▶ [To do]:
The answer should contain each record below, repeated exactly.

▶ [Given records]:
<<<<

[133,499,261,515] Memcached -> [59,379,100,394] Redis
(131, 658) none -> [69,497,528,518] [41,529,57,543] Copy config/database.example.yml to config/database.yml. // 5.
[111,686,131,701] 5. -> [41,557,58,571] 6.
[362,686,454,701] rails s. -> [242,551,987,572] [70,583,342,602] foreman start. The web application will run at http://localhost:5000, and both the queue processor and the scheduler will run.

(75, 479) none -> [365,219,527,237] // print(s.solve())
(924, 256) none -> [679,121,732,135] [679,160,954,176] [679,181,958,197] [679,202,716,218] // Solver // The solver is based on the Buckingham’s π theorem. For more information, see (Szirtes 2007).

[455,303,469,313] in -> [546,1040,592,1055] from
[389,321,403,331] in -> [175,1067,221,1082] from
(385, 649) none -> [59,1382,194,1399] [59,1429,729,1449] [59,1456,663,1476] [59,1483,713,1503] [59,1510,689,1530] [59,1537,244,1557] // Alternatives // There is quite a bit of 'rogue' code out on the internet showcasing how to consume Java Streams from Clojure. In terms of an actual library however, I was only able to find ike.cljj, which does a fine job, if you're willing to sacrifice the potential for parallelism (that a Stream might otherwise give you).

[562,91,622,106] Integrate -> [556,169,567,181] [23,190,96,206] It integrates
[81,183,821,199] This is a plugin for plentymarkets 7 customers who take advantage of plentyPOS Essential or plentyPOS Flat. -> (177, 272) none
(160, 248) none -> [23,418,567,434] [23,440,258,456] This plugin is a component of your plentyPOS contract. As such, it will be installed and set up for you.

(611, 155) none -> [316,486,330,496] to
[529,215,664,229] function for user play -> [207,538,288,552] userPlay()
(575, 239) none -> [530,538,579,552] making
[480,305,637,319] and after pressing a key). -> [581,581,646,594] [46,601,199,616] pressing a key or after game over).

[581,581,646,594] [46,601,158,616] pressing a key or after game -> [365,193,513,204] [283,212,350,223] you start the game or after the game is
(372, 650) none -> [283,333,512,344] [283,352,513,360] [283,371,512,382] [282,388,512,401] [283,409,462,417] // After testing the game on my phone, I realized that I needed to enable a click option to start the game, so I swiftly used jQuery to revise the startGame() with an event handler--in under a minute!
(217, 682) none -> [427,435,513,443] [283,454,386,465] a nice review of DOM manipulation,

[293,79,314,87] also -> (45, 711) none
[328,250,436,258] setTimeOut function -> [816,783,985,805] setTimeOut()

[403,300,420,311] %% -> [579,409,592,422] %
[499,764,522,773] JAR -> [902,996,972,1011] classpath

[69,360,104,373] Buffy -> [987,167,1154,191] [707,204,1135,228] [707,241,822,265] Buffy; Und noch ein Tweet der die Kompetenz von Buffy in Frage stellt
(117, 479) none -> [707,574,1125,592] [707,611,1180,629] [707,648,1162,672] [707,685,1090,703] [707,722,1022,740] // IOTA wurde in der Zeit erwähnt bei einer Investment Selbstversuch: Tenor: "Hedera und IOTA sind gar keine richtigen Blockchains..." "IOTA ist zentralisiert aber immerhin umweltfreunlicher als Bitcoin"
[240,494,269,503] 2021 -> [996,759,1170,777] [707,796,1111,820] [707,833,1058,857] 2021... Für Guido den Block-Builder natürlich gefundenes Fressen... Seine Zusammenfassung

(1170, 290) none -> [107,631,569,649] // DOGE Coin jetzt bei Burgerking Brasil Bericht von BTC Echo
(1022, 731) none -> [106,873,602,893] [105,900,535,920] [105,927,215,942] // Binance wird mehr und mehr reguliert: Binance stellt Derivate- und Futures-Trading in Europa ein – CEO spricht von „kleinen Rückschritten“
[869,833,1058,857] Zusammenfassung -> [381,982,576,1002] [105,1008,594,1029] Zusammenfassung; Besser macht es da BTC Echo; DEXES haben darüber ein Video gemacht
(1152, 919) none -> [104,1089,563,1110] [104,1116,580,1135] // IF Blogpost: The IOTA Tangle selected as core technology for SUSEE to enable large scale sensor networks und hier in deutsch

>>>>

▶ [Written solution]:
[133,499,261,515] Memcached -> [59,379,100,394] Redis
(131, 658) none -> [69,497,528,518] [41,529,57,543] Copy config/database.example.yml to config/database.yml. // 5.
[111,686,131,701] 5. -> [41,557,58,571] 6.
[362,686,454,701] rails s. -> [242,551,987,572] [70,583,342,602] foreman start. The web application will run at http://localhost:5000, and both the queue processor and the scheduler will run.

(75, 479) none -> [365,219,527,237] // print(s.solve())
(924, 256) none -> [679,121,732,135] [679,160,954,176] [679,181,958,197] [679,202,716,218] // Solver // The solver is based on the Buckingham’s π theorem. For more information, see (Szirtes 2007).

[455,303,469,313] in -> [546,1040,592,1055] from
[389,321,403,331] in -> [175,1067,221,1082] from
(385, 649) none -> [59,1382,194,1399] [59,1429,729,1449] [59,1456,663,1476] [59,1483,713,1503] [59,1510,689,1530] [59,1537,244,1557] // Alternatives // There is quite a bit of 'rogue' code out on the internet showcasing how to consume Java Streams from Clojure. In terms of an actual library however, I was only able to find ike.cljj, which does a fine job, if you're willing to sacrifice the potential for parallelism (that a Stream might otherwise give you).

[562,91,622,106] Integrate -> [556,169,567,181] [23,190,96,206] It integrates
[81,183,821,199] This is a plugin for plentymarkets 7 customers who take advantage of plentyPOS Essential or plentyPOS Flat. -> (177, 272) none
(160, 248) none -> [23,418,567,434] [23,440,258,456] This plugin is a component of your plentyPOS contract. As such, it will be installed and set up for you.

(611, 155) none -> [316,486,330,496] to
[529,215,664,229] function for user play -> [207,538,288,552] userPlay()
(575, 239) none -> [530,538,579,552] making
[480,305,637,319] and after pressing a key). -> [581,581,646,594] [46,601,199,616] pressing a key or after game over).

[581,581,646,594] [46,601,158,616] pressing a key or after game -> [365,193,513,204] [283,212,350,223] you start the game or after the game is
(372, 650) none -> [283,333,512,344] [283,352,513,360] [283,371,512,382] [282,388,512,401] [283,409,462,417] // After testing the game on my phone, I realized that I needed to enable a click option to start the game, so I swiftly used jQuery to revise the startGame() with an event handler--in under a minute!
(217, 682) none -> [427,435,513,443] [283,454,386,465] a nice review of DOM manipulation,

[293,79,314,87] also -> (45, 711) none
[328,250,436,258] setTimeOut function -> [816,783,985,805] setTimeOut()

[403,300,420,311] %% -> [579,409,592,422] %
[499,764,522,773] JAR -> [902,996,972,1011] classpath

[69,360,104,373] Buffy -> [987,167,1154,191] [707,204,1135,228] [707,241,822,265] Buffy; Und noch ein Tweet der die Kompetenz von Buffy in Frage stellt
(117, 479) none -> [707,574,1125,592] [707,611,1180,629] [707,648,1162,672] [707,685,1090,703] [707,722,1022,740] // IOTA wurde in der Zeit erwähnt bei einer Investment Selbstversuch: Tenor: "Hedera und IOTA sind gar keine richtigen Blockchains..." "IOTA ist zentralisiert aber immerhin umweltfreunlicher als Bitcoin"
[240,494,269,503] 2021 -> [996,759,1170,777] [707,796,1111,820] [707,833,1058,857] 2021... Für Guido den Block-Builder natürlich gefundenes Fressen... Seine Zusammenfassung

(1170, 290) none -> [107,631,569,649] // DOGE Coin jetzt bei Burgerking Brasil Bericht von BTC Echo
(1022, 731) none -> [106,873,602,893] [105,900,535,920] [105,927,215,942] // Binance wird mehr und mehr reguliert: Binance stellt Derivate- und Futures-Trading in Europa ein – CEO spricht von „kleinen Rückschritten“
[869,833,1058,857] Zusammenfassung -> [381,982,576,1002] [105,1008,594,1029] Zusammenfassung; Besser macht es da BTC Echo; DEXES haben darüber ein Video gemacht
(1152, 919) none -> [104,1089,563,1110] [104,1116,580,1135] // IF Blogpost: The IOTA Tangle selected as core technology for SUSEE to enable large scale sensor networks und hier in deutsch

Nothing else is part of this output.